Wettelijke integriteitstoets wethouder onwenselijk

Wettelijke integriteitstoets wethouder onwenselijk

Een verplichte wettelijke integriteitstoetsing van een kandidaat-wethouder suggereert ten onrechte dat daarmee integriteitsproblemen voorkomen kunnen worden.

De Nederlandse Vereniging voor Raadsleden meent daarom dat het voorstel voor een dergelijke wettelijke vastgelegde toetsing eerder symbolisch van aard is dan dat het een bijdrage vormt aan het bevorderen van de integriteit of het tegengaan van niet-integer handelen door wethouders.

Wetsvoorstel integriteitstoets

De Nederlandse Vereniging voor Raadsleden trekt deze conclusie in zijn reactie op het conceptwetsvoorstel dat minister van Binnenlandse Zaken, Hugo de Jonge, voorbereidt om de integriteitstoets van wethouders wettelijk vast te leggen.

Volgens de vereniging is het nut en noodzaak van een wettelijke vastlegging van de toets niet aangetoond. “De Nederlandse Vereniging voor Raadsleden waagt te betwijfelen of een wettelijk voorschrift de panacee is voor het realiseren van een integer bestuur.”

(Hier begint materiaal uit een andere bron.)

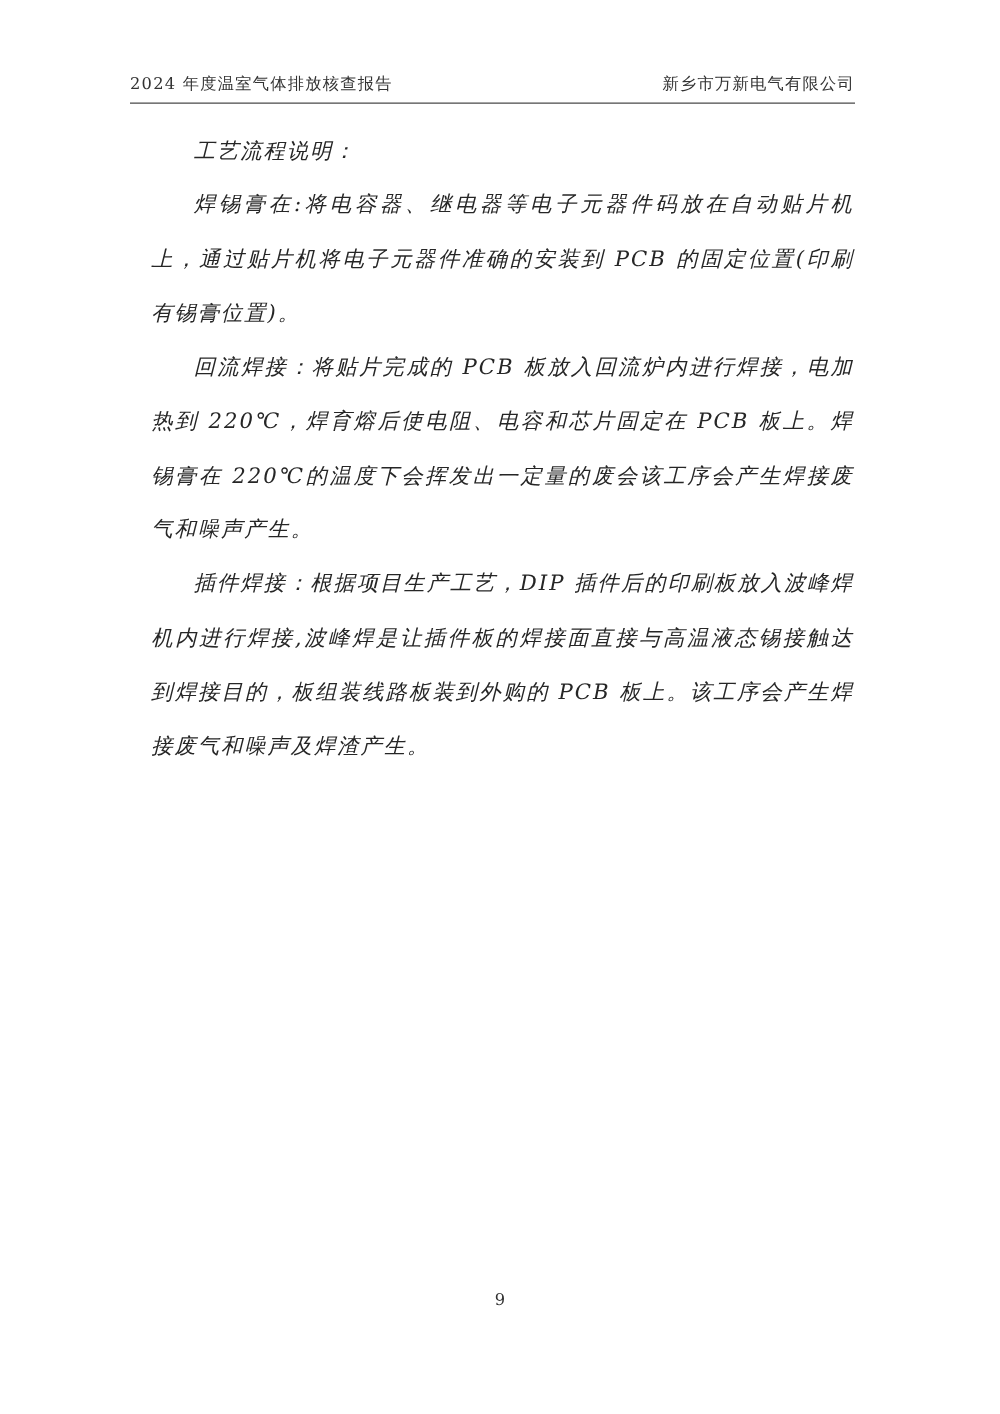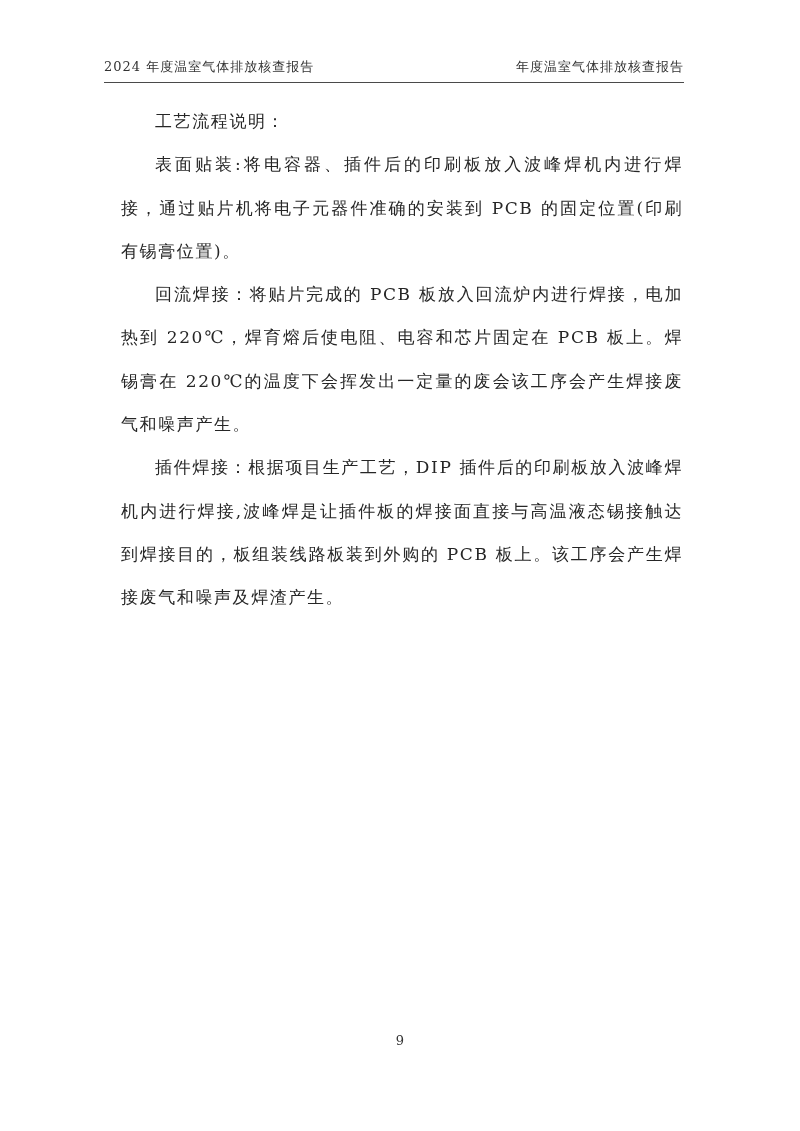--- a/index.html
+++ b/index.html
@@ -37,44 +37,45 @@
     width: 562px;
     font-size: 17px;
     line-height: 43.3px;
     letter-spacing: 1.6px;
     text-align: justify;
     text-justify: inter-character;
   }
   .content p {
     margin: 0;
     text-indent: 2em;
+    font-style: italic;
   }
   .footer {
     position: absolute;
     top: 1033px;
     left: 0;
     width: 800px;
     text-align: center;
     font-size: 13px;
     color: #333333;
   }
 </style>
 </head>
 <body>
 
 <div class="page">
 
   <div class="header">
     <span>2024 年度温室气体排放核查报告</span>
-    <span>年度温室气体排放核查报告</span>
+    <span>新乡市万新电气有限公司</span>
   </div>
 
   <div class="content">
     <p>工艺流程说明：</p>
-    <p>表面贴装:将电容器、插件后的印刷板放入波峰焊机内进行焊接，通过贴片机将电子元器件准确的安装到 PCB 的固定位置(印刷有锡膏位置)。</p>
+    <p>焊锡膏在:将电容器、继电器等电子元器件码放在自动贴片机上，通过贴片机将电子元器件准确的安装到 PCB 的固定位置(印刷有锡膏位置)。</p>
     <p>回流焊接：将贴片完成的 PCB 板放入回流炉内进行焊接，电加热到 220℃，焊育熔后使电阻、电容和芯片固定在 PCB 板上。焊锡膏在 220℃的温度下会挥发出一定量的废会该工序会产生焊接废气和噪声产生。</p>
     <p>插件焊接：根据项目生产工艺，DIP 插件后的印刷板放入波峰焊机内进行焊接,波峰焊是让插件板的焊接面直接与高温液态锡接触达到焊接目的，板组装线路板装到外购的 PCB 板上。该工序会产生焊接废气和噪声及焊渣产生。</p>
   </div>
 
   <div class="footer">
     <span>9</span>
   </div>
 
 </div>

Het voorstel getuigt van een gebrek aan vertrouwen in de gemeenteraad als hoogste bestuursorgaan in de gemeente.

Rol burgemeester

In de verplichte wettelijke integriteitstoets zou volgens het wetsvoorstel een sleutelrol zijn voor de burgemeester vanwege zijn taak om de integriteit te bevorderen. De raad zou slechts worden geïnformeerd over de uitkomsten en aanbeveling. Door de verantwoordelijkheid voor het integer handelen bij de burgemeester te leggen, ontstaat een ongemakkelijk en vooral onwenselijke situatie: de raad is het hoogste orgaan en gaat over de benoeming van wethouders.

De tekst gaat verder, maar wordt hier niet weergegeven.